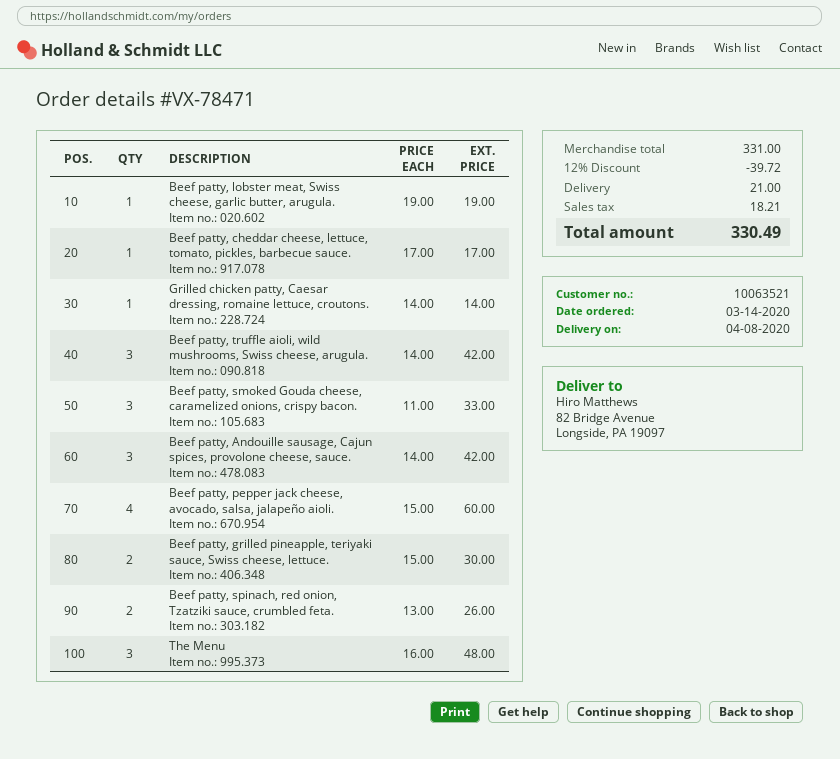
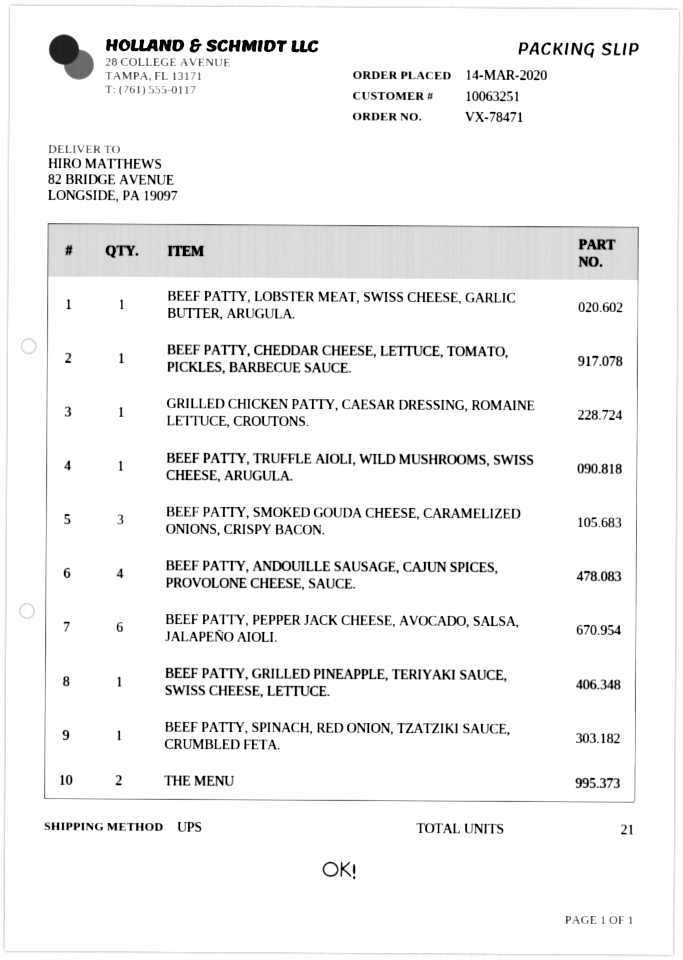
customer number: 10063521 -> 10063251
Beef patty, truffle aioli, wild mushrooms, Swiss cheese, arugula.: 3 -> 1
Beef patty, Andouille sausage, Cajun spices, provolone cheese, sauce.: 3 -> 4
Beef patty, pepper jack cheese, avocado, salsa, jalapeño aioli.: 4 -> 6
Beef patty, grilled pineapple, teriyaki sauce, Swiss cheese, lettuce.: 2 -> 1
Beef patty, spinach, red onion, Tzatziki sauce, crumbled feta.: 2 -> 1
The Menu: 3 -> 2

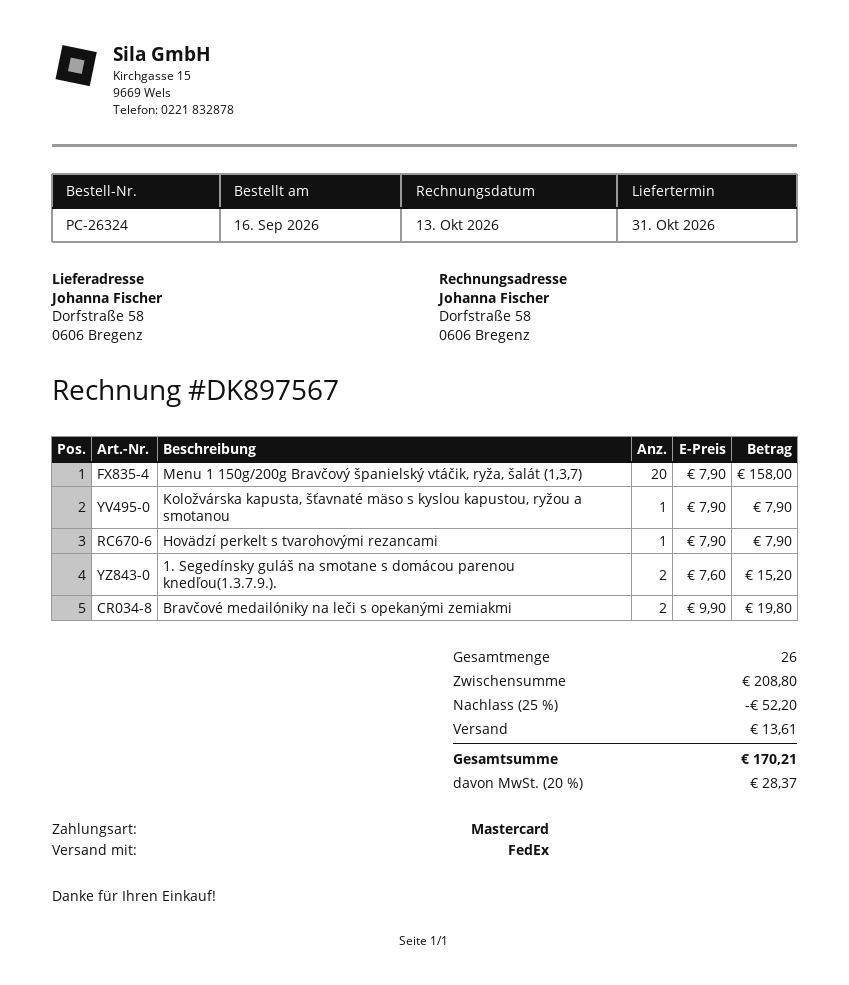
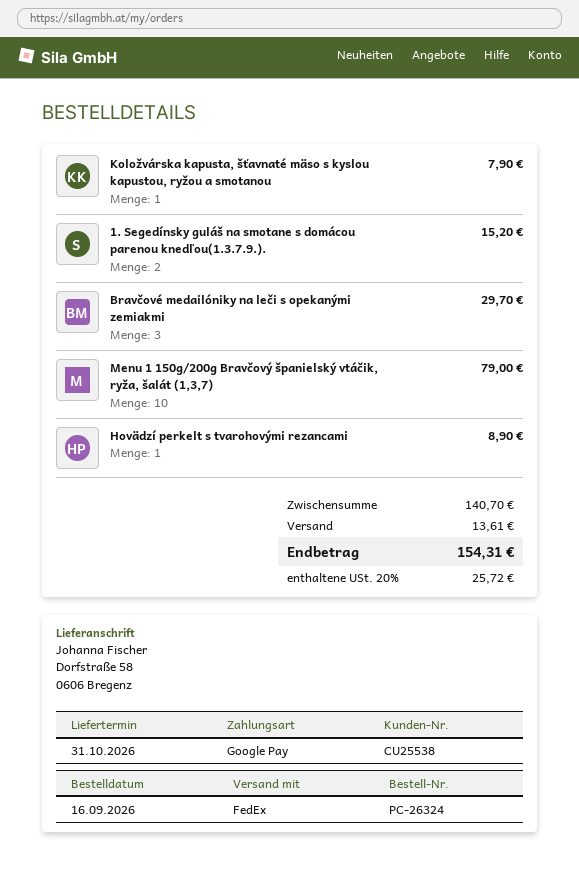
payment method: Mastercard -> Google Pay
Menu 1 150g/200g Bravčový španielský vtáčik, ryža, šalát (1,3,7): 20 for 158.00 -> 10 for 79.00
Hovädzí perkelt s tvarohovými rezancami: 1 for 7.90 -> 1 for 8.90
Bravčové medailóniky na leči s opekanými zemiakmi: 2 for 19.80 -> 3 for 29.70
subtotal: 208.80 -> 140.70
discount: 25% = 52.20 -> none
tax: 20% = 28.37 -> 20% = 25.72
total: 170.21 -> 154.31

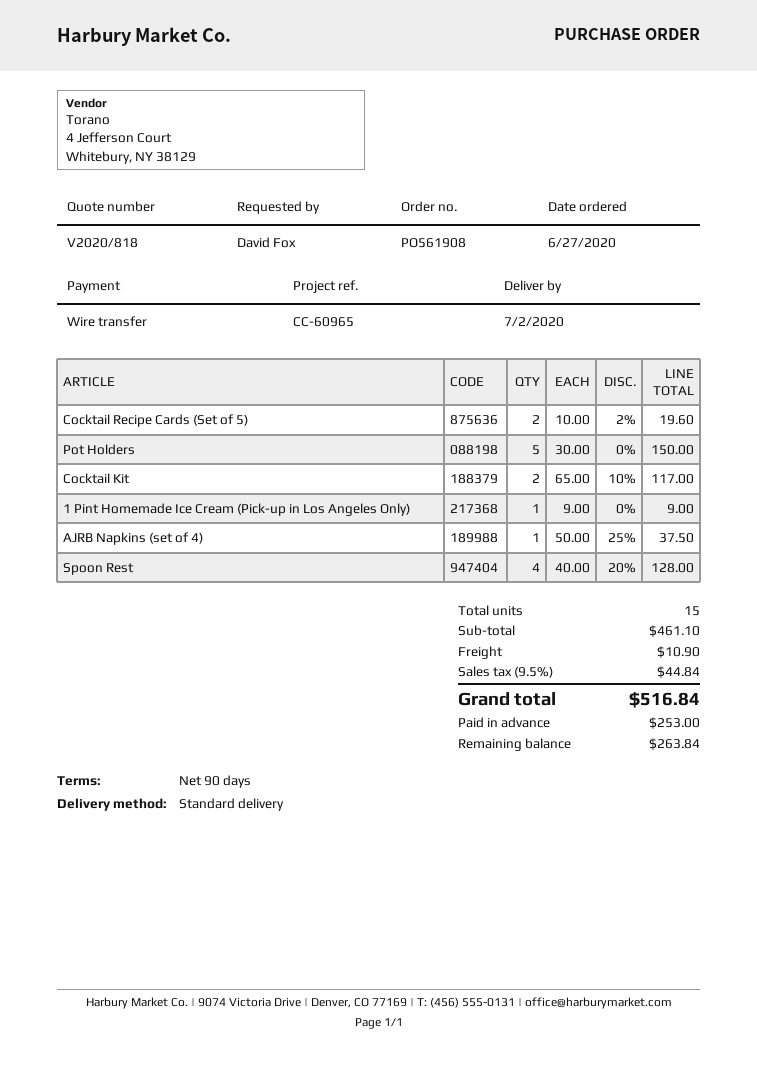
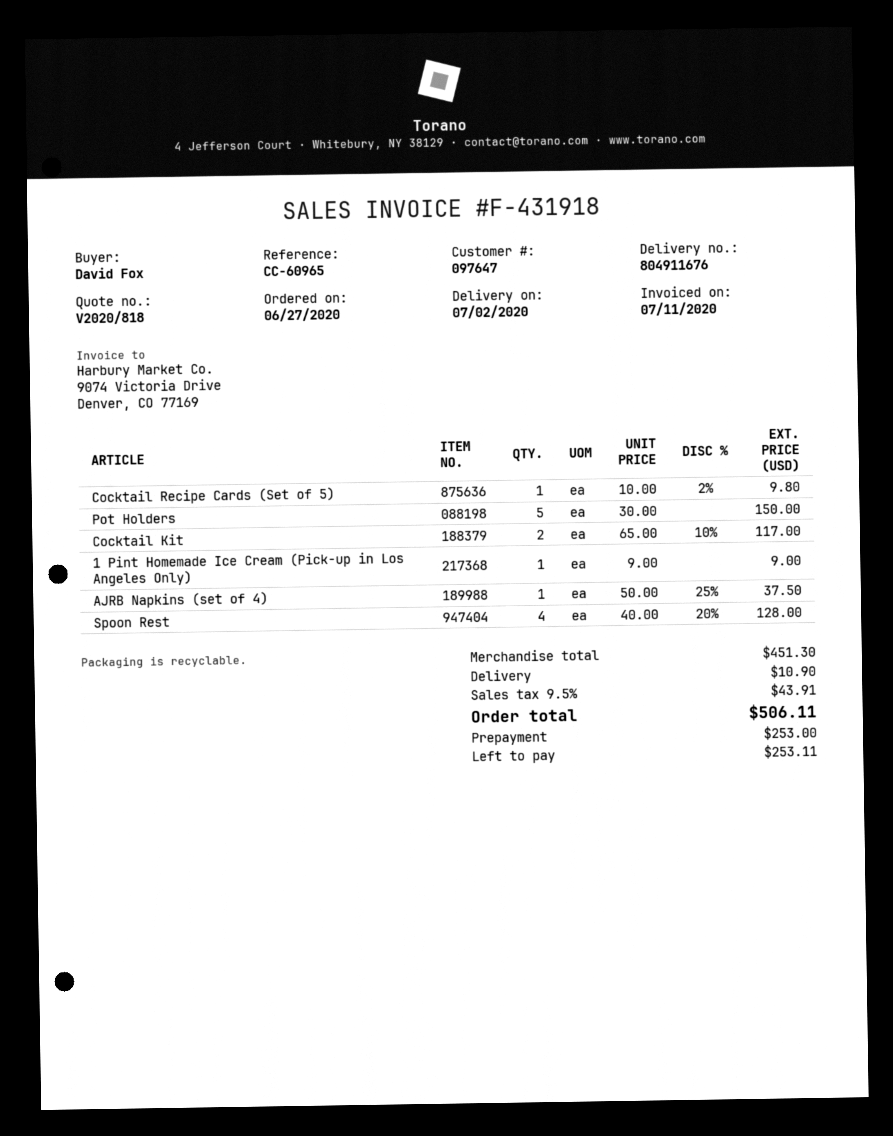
Cocktail Recipe Cards (Set of 5): 2 x 10.00 - 2% = 19.60 -> 1 x 10.00 - 2% = 9.80
subtotal: 461.10 -> 451.30
tax: 9.5% = 44.84 -> 9.5% = 43.91
total: 516.84 -> 506.11
balance: 263.84 -> 253.11

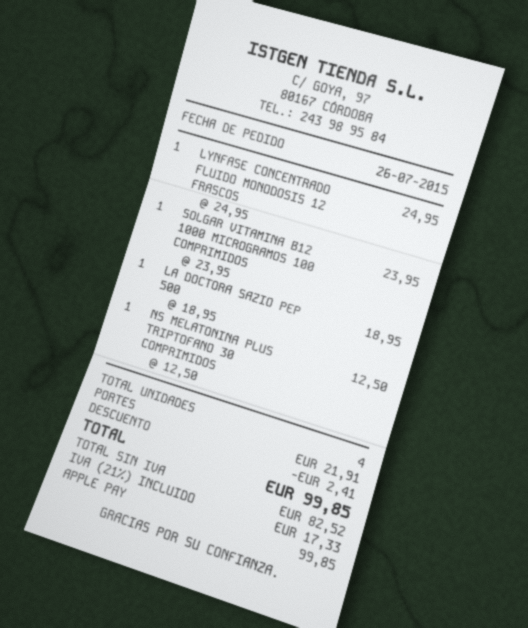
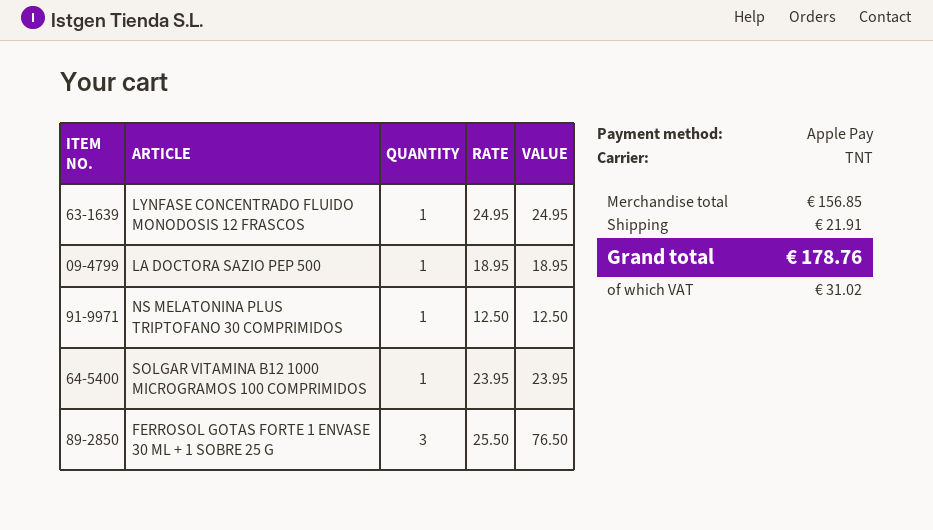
FERROSOL GOTAS FORTE 1 ENVASE 30 ML + 1 SOBRE 25 G: none -> 3 x 25.50 = 76.50
discount: 2.41 -> none
tax: 17.33 -> 31.02
total: 99.85 -> 178.76

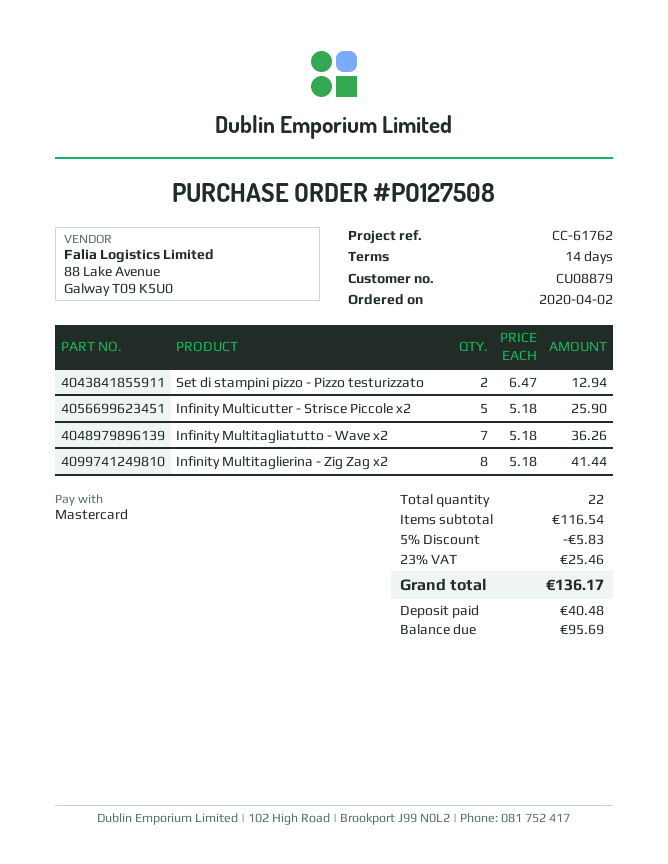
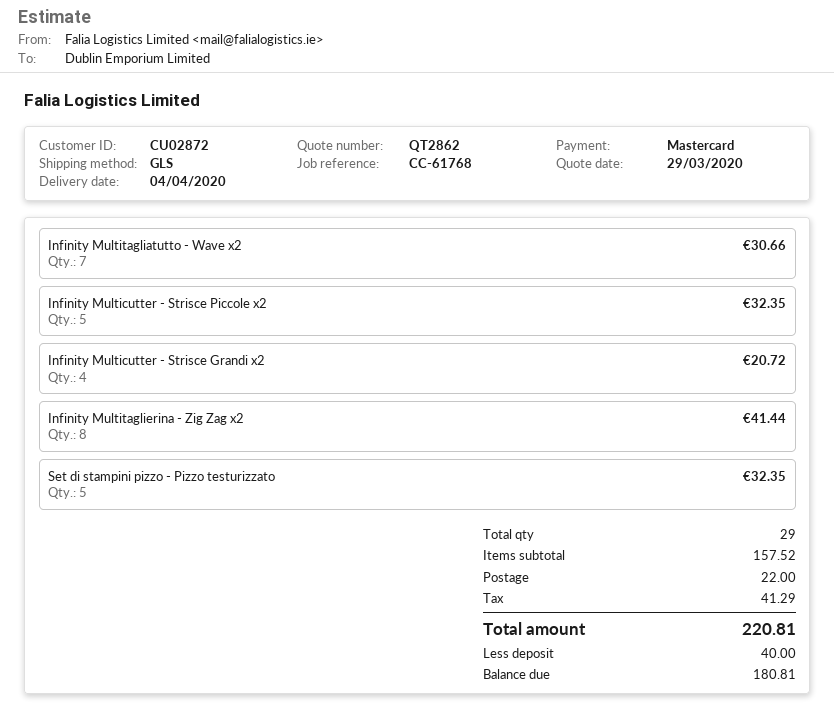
customer number: CU08879 -> CU02872
reference: CC-61762 -> CC-61768
Set di stampini pizzo - Pizzo testurizzato: 2 for 12.94 -> 5 for 32.35
Infinity Multicutter - Strisce Piccole x2: 5 for 25.90 -> 5 for 32.35
Infinity Multitagliatutto - Wave x2: 7 for 36.26 -> 7 for 30.66
Infinity Multicutter - Strisce Grandi x2: none -> 4 for 20.72
total quantity: 22 -> 29
subtotal: 116.54 -> 157.52
discount: 5% = 5.83 -> none
shipping: none -> 22.00
tax: 25.46 -> 41.29
total: 136.17 -> 220.81
deposit: 40.48 -> 40.00
balance: 95.69 -> 180.81

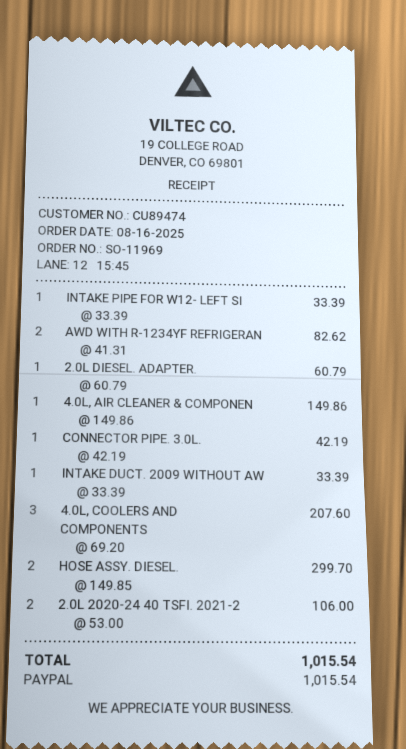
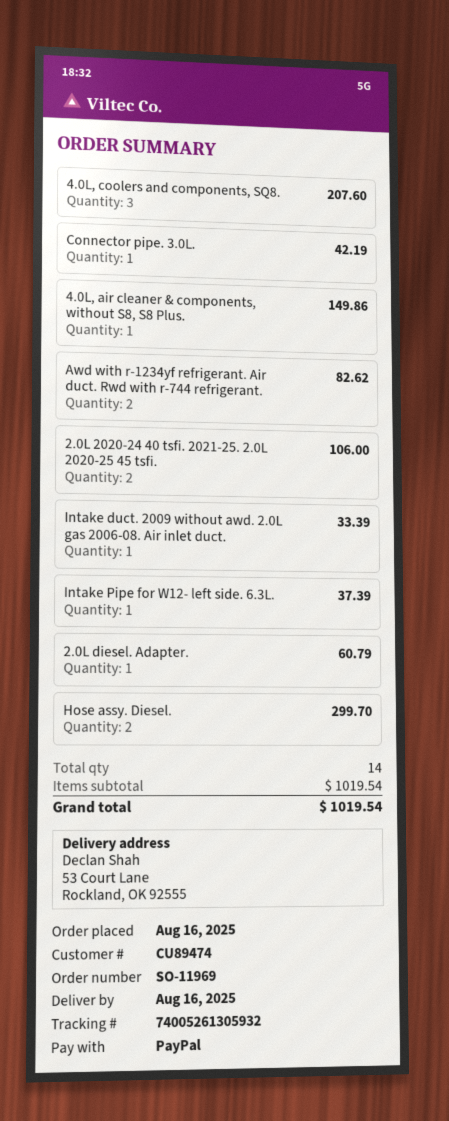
INTAKE PIPE FOR W12- LEFT SI: 1 for 33.39 -> 1 for 37.39
total: 1015.54 -> 1019.54

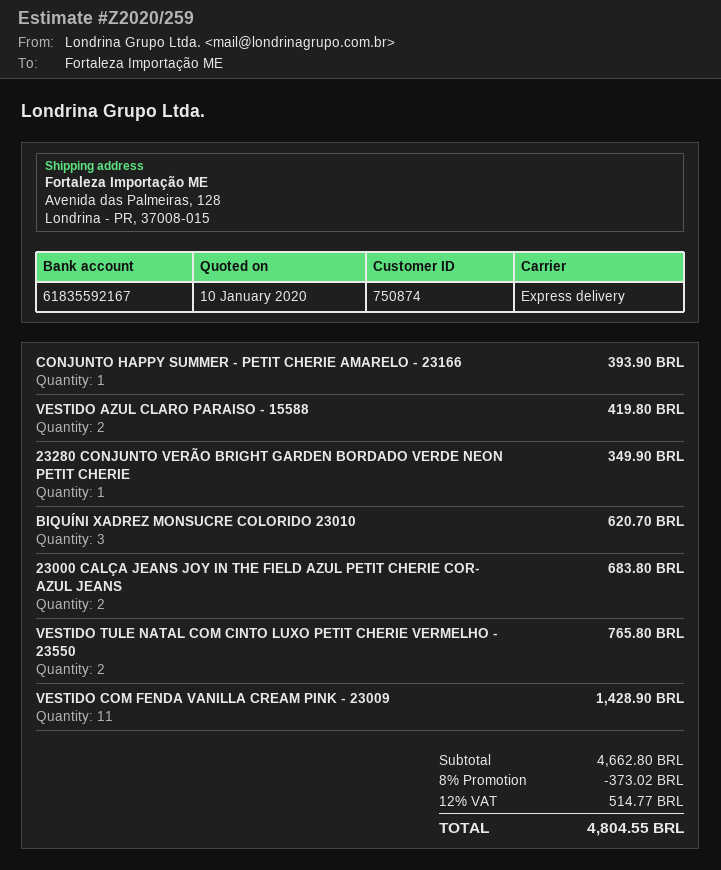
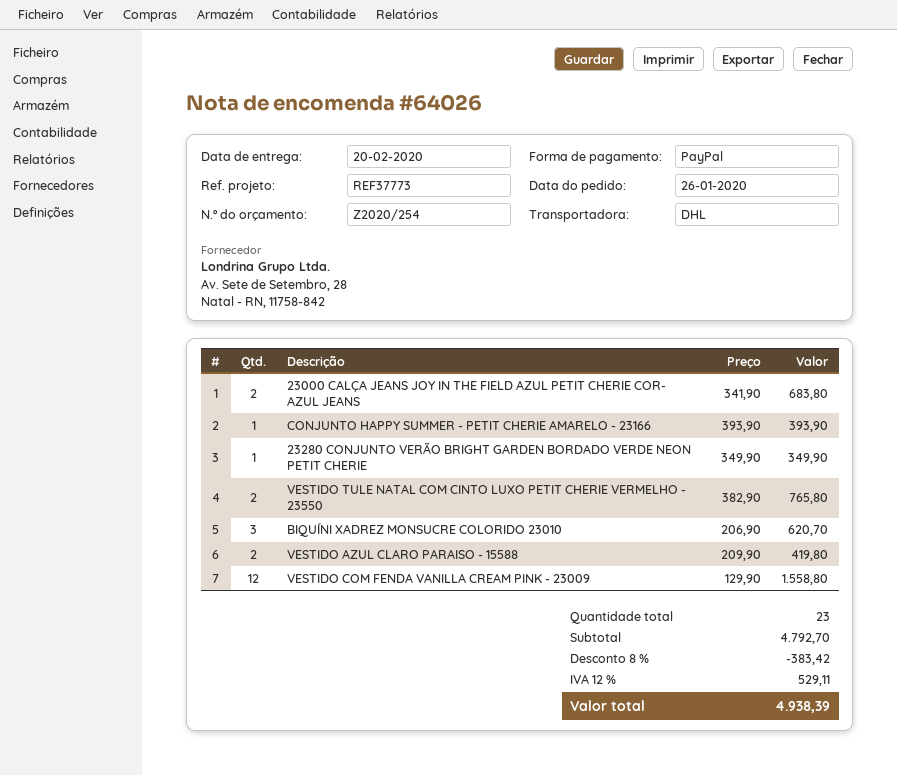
quote number: Z2020/259 -> Z2020/254
shipping method: express -> DHL
VESTIDO COM FENDA VANILLA CREAM PINK - 23009: 11 for 1428.90 -> 12 for 1558.80
subtotal: 4662.80 -> 4792.70
discount: 8% = 373.02 -> 8% = 383.42
tax: 12% = 514.77 -> 12% = 529.11
total: 4804.55 -> 4938.39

──────────

— The problem —
In the entries above, find each line with the word "Infinity" and copy it.

— Result below —
Infinity Multicutter - Strisce Piccole x2: 5 for 25.90 -> 5 for 32.35
Infinity Multitagliatutto - Wave x2: 7 for 36.26 -> 7 for 30.66
Infinity Multicutter - Strisce Grandi x2: none -> 4 for 20.72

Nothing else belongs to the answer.